17. Mai 2013: Tarifeinigung für Metall- und Elektroindustrie in Sachsen - Tarifkommission billigt Übernahme des Pilotabschlusses

  • 17.05.2013
  • Aktuelles

IG Metall und der sächsische Arbeitgeberverband VSME haben am heutigen Freitag in Leipzig den in der Nacht zum 15. Mai erzielten Pilotabschluss aus Bayern auf die Metall- und Elektroindustrie in Sachsen übertragen. Die IG Metall-Tarifkommission hat die Übertragung des Pilotabschlusses auf Sachsen gebilligt. Das Ergebnis sieht eine Erhöhung der Einkommen in zwei Schritten um insgesamt 5,6 Prozent vor. Ab dem 1. Juli 2013 gibt es 3,4 Prozent und ab dem 1. Mai 2014 weitere 2,2 Prozent mehr Geld. Die Laufzeit des Tarifvertrags beträgt 20 Monate. Eine Fachkraft erhält demnach in Sachsen mit der ersten Stufe 90 Euro mehr pro Monat. Mit der zweiten Stufe steigt das monatliche Brutto um insgesamt 151 Euro auf 2.797 Euro.

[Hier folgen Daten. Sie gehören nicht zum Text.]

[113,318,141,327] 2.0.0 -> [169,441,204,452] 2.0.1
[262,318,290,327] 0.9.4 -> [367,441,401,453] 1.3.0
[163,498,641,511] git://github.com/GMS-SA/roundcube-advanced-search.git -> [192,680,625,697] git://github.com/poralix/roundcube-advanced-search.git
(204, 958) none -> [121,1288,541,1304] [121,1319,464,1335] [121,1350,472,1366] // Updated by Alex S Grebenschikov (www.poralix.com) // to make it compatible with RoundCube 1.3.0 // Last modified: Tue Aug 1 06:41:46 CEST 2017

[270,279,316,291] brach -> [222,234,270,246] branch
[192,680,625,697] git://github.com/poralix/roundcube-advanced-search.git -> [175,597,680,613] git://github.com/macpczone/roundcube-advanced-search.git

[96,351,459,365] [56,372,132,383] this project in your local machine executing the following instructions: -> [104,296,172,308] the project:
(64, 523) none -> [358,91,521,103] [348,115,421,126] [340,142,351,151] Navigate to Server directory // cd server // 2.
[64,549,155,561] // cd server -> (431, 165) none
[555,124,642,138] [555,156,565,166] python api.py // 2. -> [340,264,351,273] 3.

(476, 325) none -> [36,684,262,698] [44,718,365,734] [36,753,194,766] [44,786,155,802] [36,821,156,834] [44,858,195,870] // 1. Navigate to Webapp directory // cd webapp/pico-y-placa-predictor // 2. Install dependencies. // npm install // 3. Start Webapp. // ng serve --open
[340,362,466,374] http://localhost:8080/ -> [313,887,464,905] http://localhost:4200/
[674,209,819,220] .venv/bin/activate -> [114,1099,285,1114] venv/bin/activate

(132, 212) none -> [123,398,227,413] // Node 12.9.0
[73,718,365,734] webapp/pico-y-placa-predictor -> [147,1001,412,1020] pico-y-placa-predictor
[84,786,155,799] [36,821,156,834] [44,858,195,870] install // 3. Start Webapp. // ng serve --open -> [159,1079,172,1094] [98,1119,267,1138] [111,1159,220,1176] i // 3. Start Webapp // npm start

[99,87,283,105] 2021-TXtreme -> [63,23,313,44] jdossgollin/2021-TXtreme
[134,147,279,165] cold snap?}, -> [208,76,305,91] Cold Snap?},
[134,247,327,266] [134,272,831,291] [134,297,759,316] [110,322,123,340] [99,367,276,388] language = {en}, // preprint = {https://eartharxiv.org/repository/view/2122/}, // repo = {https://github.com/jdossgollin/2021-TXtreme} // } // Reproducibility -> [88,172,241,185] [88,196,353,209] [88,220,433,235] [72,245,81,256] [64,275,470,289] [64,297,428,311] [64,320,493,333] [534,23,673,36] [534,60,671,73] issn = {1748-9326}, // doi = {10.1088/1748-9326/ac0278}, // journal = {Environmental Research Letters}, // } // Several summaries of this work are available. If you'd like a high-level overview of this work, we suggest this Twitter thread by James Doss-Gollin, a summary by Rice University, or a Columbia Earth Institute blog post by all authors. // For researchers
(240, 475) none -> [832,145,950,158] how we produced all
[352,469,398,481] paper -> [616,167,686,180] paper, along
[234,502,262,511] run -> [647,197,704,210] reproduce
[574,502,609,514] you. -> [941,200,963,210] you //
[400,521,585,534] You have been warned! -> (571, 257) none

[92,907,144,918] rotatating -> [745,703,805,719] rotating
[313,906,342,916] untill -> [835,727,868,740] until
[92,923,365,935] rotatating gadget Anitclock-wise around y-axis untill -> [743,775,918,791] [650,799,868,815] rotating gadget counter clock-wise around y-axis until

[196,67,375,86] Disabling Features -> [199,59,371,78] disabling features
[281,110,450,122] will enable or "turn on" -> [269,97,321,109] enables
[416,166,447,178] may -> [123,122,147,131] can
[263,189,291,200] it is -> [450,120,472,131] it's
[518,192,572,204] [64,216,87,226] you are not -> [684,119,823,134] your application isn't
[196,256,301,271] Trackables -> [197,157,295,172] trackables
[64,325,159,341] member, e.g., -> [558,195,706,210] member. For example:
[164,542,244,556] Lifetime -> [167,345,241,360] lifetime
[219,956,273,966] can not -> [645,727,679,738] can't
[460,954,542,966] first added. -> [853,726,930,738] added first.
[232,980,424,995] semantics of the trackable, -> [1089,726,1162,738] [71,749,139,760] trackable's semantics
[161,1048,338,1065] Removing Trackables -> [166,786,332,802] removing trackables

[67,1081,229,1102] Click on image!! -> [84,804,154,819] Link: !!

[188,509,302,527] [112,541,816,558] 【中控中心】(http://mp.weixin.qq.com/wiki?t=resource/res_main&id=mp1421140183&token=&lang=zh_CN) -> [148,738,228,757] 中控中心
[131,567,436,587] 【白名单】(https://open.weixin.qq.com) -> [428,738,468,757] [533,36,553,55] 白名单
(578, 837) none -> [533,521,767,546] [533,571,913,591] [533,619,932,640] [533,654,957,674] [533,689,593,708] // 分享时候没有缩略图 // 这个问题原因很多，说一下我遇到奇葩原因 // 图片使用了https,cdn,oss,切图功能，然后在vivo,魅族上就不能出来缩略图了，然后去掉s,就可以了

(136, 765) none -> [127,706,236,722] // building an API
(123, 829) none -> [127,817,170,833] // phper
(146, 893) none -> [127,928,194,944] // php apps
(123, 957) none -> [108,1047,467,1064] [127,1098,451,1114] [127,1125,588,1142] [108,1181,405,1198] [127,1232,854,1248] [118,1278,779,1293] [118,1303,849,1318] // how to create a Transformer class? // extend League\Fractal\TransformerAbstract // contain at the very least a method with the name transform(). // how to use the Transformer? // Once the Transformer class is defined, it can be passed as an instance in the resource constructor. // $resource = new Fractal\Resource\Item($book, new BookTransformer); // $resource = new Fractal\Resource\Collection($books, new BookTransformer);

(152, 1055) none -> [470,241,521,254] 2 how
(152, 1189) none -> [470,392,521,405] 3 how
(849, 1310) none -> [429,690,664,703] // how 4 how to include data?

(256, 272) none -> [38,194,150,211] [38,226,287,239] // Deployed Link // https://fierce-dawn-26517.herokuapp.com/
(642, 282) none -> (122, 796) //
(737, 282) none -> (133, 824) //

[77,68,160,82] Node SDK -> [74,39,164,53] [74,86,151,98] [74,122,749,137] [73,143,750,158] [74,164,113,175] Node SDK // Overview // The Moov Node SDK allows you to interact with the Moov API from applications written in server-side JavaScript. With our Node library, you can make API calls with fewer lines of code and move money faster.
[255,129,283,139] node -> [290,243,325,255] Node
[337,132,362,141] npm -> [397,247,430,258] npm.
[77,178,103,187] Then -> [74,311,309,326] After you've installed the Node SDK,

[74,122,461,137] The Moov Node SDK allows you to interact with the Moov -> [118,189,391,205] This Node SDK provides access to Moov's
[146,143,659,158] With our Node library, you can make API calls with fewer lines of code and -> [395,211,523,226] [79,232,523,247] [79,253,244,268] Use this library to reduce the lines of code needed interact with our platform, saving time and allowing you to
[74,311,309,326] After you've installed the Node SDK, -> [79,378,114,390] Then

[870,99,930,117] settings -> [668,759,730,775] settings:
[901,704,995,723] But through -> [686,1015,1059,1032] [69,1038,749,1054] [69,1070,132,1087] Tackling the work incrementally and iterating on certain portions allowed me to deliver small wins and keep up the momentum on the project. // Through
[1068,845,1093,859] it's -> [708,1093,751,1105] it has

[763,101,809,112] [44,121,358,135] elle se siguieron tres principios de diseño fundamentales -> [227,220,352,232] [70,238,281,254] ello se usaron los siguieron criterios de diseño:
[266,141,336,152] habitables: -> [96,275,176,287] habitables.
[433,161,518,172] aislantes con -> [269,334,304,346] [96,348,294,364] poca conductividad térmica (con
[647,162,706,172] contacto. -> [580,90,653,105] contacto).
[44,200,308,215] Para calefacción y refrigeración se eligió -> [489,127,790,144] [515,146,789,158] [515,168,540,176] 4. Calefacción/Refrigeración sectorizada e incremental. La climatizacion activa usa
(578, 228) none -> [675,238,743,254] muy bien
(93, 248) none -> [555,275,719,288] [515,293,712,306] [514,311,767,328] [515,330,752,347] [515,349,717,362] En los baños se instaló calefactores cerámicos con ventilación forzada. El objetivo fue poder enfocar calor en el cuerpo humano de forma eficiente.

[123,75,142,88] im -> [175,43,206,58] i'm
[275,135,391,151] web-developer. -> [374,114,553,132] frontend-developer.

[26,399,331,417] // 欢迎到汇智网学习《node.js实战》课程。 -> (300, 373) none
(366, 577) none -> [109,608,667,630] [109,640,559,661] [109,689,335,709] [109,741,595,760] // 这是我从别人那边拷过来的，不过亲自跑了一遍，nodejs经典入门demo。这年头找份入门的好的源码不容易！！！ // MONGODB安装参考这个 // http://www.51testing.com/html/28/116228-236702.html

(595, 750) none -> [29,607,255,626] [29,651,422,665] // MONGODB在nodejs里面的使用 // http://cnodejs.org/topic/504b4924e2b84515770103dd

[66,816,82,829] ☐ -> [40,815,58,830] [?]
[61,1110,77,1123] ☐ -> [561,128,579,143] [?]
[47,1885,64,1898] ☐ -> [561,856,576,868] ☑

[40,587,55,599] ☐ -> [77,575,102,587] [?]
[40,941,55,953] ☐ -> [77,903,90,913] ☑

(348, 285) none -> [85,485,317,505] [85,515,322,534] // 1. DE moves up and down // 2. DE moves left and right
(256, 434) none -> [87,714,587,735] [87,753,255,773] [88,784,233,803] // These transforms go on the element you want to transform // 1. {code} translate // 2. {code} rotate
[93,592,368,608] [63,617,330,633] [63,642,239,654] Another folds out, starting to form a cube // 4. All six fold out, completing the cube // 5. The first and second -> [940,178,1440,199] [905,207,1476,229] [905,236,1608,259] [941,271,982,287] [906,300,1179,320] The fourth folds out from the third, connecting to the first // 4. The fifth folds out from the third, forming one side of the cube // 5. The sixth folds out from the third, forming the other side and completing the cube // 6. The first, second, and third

IG Metall-Bezirksleiter Olivier Höbel wertete den Abschluss als Erfolg für die Beschäftigten in der Metall- und Elektroindustrie und für die gesamte Region. „Das Ergebnis bringt den Beschäftigten einen spürbaren Einkommenszuwachs, der sie am erarbeiteten Erfolg der Unternehmen beteiligt. Auch Handel und Dienstleistungen profitieren von der Tariferhöhung, da die Beschäftigten mehr ausgeben können. Deshalb sind unsere Tarifverträge immer ein Plus für alle", sagte Höbel.

Vom Tarifergebnis mit der IG Metall profitieren rund 75 Prozent der 160.000 Beschäftigten in der Metall- und Elektroindustrie in Sachsen. 60 Betriebe mit rund 20.0000 Beschäftigten sind in direkter Tarifbindung mit dem VSME. Zusätzlich sind große Unternehmen wie VW Sachsen, GKN und Philips mit rund 10.000 Beschäftigten im Arbeitgeberverband VME in Berlin-Brandenburg tarifgebunden. Über 60 Unternehmen mit 25.000 Beschäftigten der Metallindustrie in Sachsen haben direkt mit der IG Metall eine Tarifbindung. Darüber hinaus orientiert sich der Großteil der Unternehmen in der sächsischen Metall- und Elektroindustrie an den IG Metall-Tarifen.